-- WORK REQUIRED --
Taking the line that contains "[521,486,541,505] of -> [346,333,359,345] in" as the starting point, give again exactly every line up to and including the last line of the records below.

"""

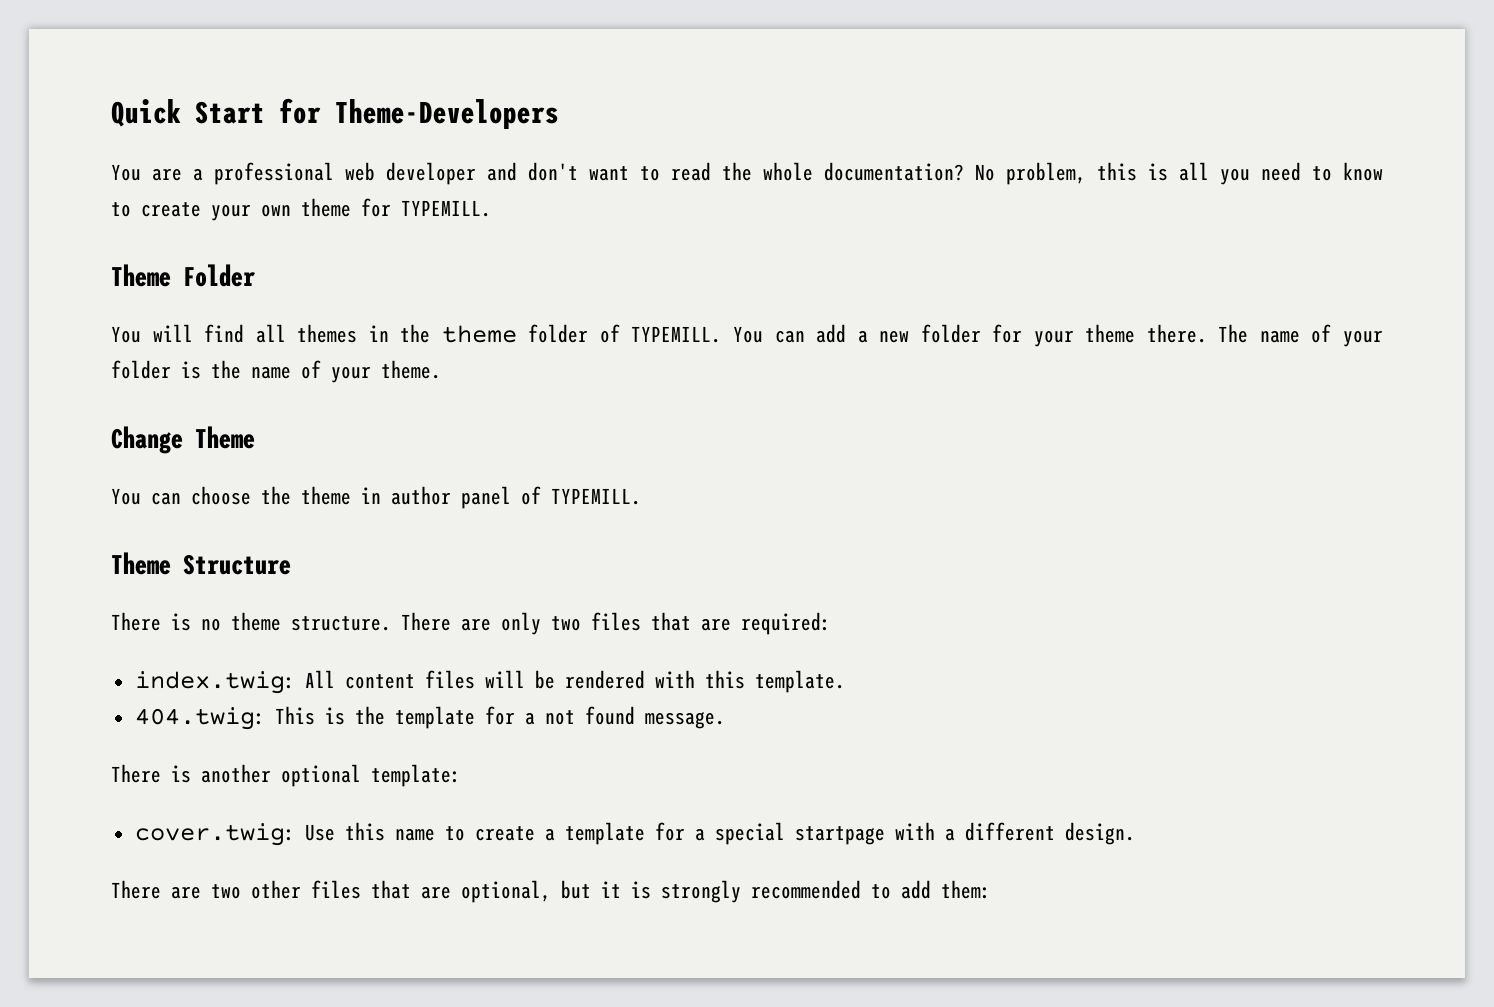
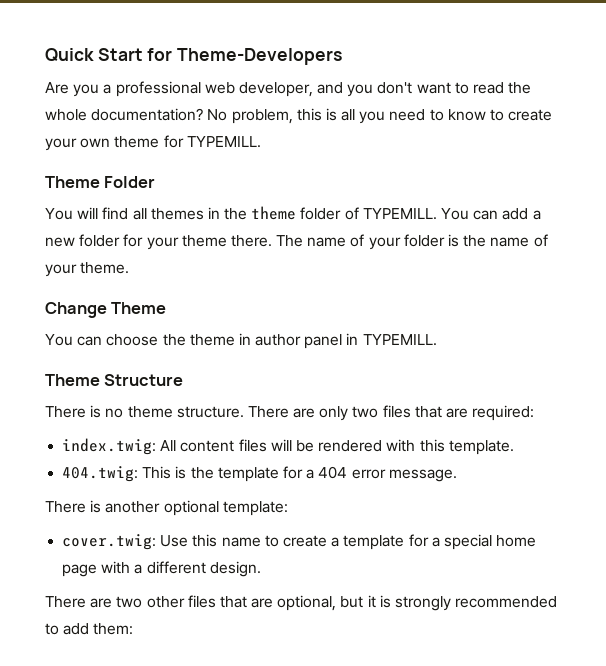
[111,164,182,181] You are -> [45,82,100,97] Are you
[386,162,517,185] developer and -> [238,82,374,97] developer, and you
[521,486,541,505] of -> [346,333,359,345] in
[544,706,635,725] not found -> [318,466,386,479] 404 error
[794,826,885,845] startpage -> [496,535,537,547] [62,564,98,577] home page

"""

-- RESULT OF THIS TASK --
[521,486,541,505] of -> [346,333,359,345] in
[544,706,635,725] not found -> [318,466,386,479] 404 error
[794,826,885,845] startpage -> [496,535,537,547] [62,564,98,577] home page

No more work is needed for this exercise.